*Exercise*:
Would you return every entry below exactly as written, without its images?

*Working data*:

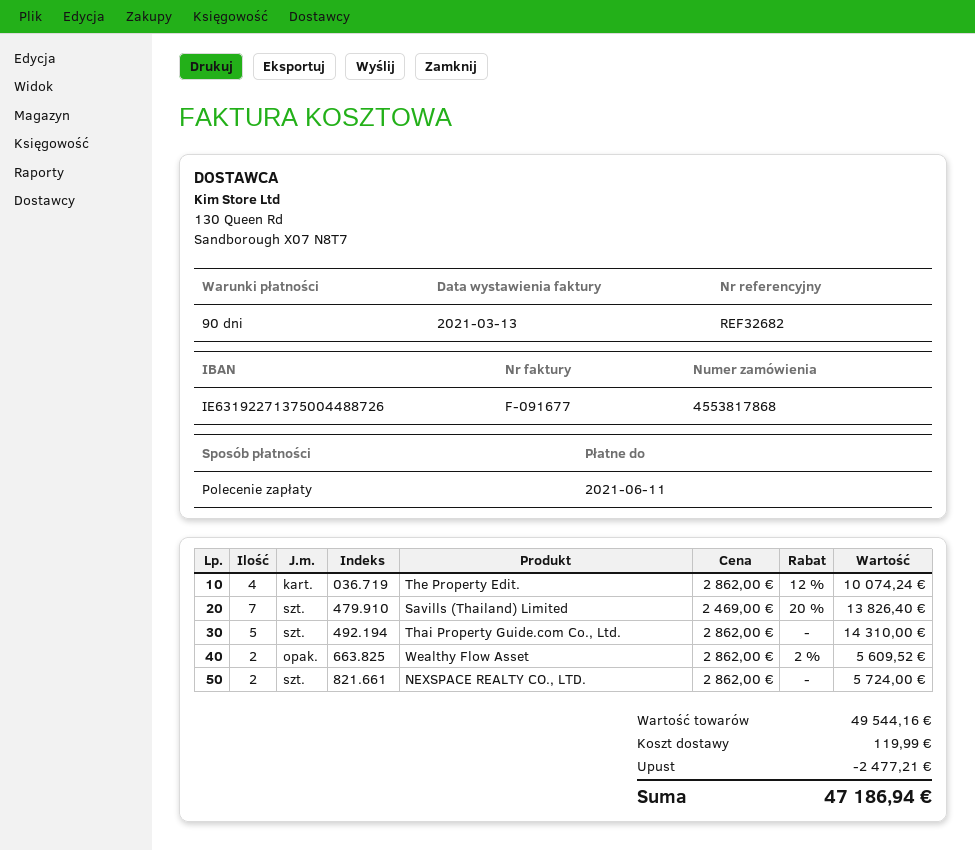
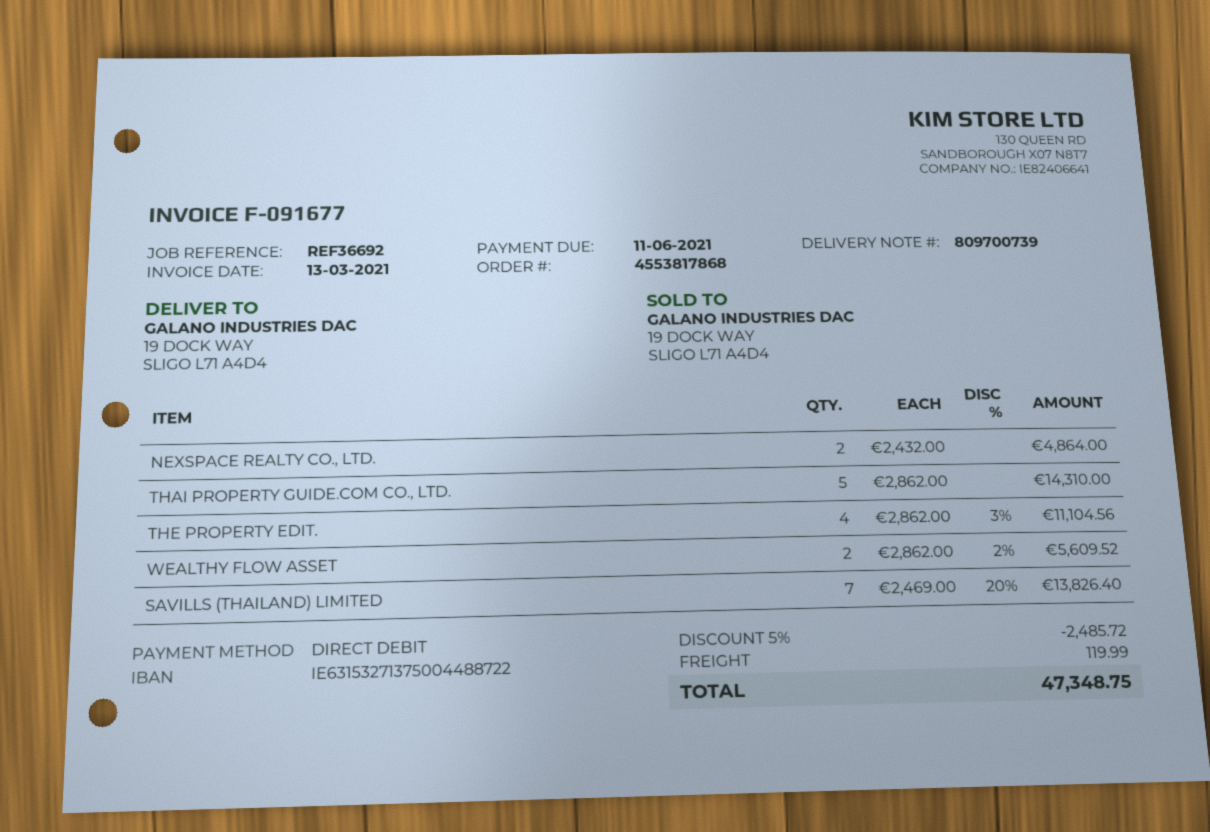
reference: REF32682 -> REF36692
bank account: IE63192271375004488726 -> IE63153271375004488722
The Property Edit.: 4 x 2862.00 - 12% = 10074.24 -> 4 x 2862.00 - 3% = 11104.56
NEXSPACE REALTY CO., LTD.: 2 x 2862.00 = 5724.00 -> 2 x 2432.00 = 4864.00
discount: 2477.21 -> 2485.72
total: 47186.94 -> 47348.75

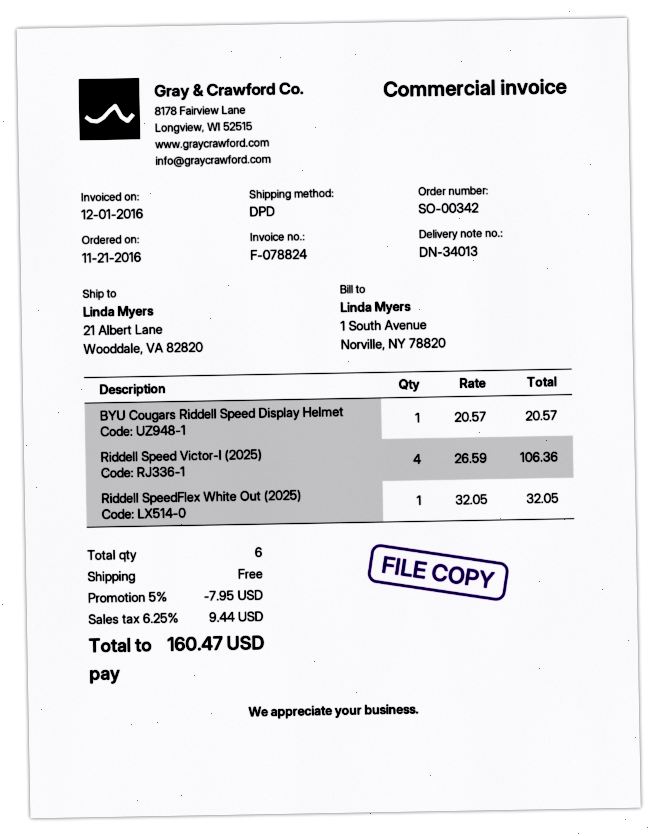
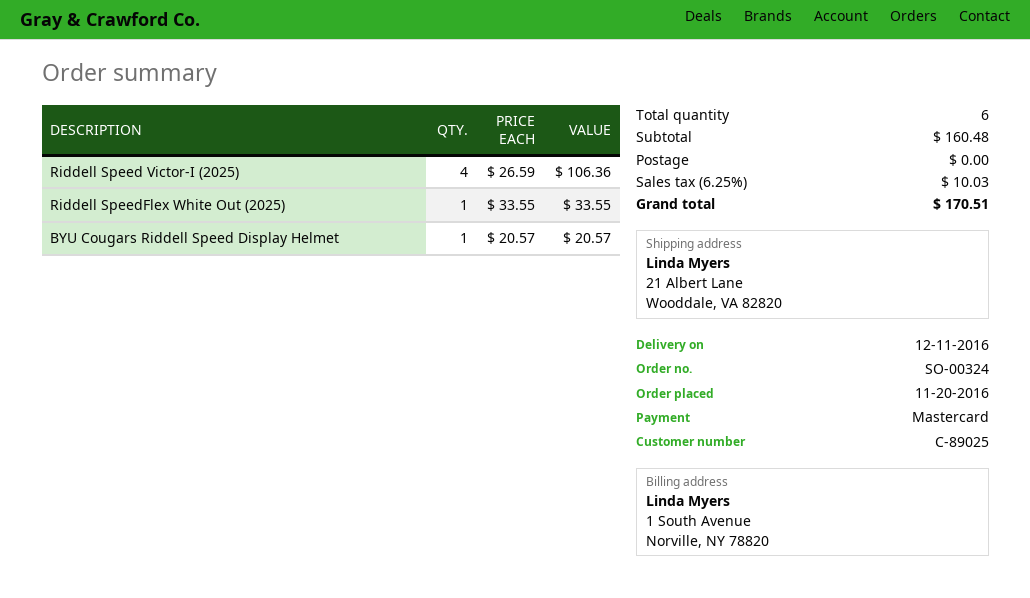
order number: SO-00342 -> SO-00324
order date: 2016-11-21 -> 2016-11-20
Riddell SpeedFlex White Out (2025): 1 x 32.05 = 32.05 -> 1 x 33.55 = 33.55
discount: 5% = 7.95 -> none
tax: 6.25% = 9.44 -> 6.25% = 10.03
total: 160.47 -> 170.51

*Expected output*:
reference: REF32682 -> REF36692
bank account: IE63192271375004488726 -> IE63153271375004488722
The Property Edit.: 4 x 2862.00 - 12% = 10074.24 -> 4 x 2862.00 - 3% = 11104.56
NEXSPACE REALTY CO., LTD.: 2 x 2862.00 = 5724.00 -> 2 x 2432.00 = 4864.00
discount: 2477.21 -> 2485.72
total: 47186.94 -> 47348.75

order number: SO-00342 -> SO-00324
order date: 2016-11-21 -> 2016-11-20
Riddell SpeedFlex White Out (2025): 1 x 32.05 = 32.05 -> 1 x 33.55 = 33.55
discount: 5% = 7.95 -> none
tax: 6.25% = 9.44 -> 6.25% = 10.03
total: 160.47 -> 170.51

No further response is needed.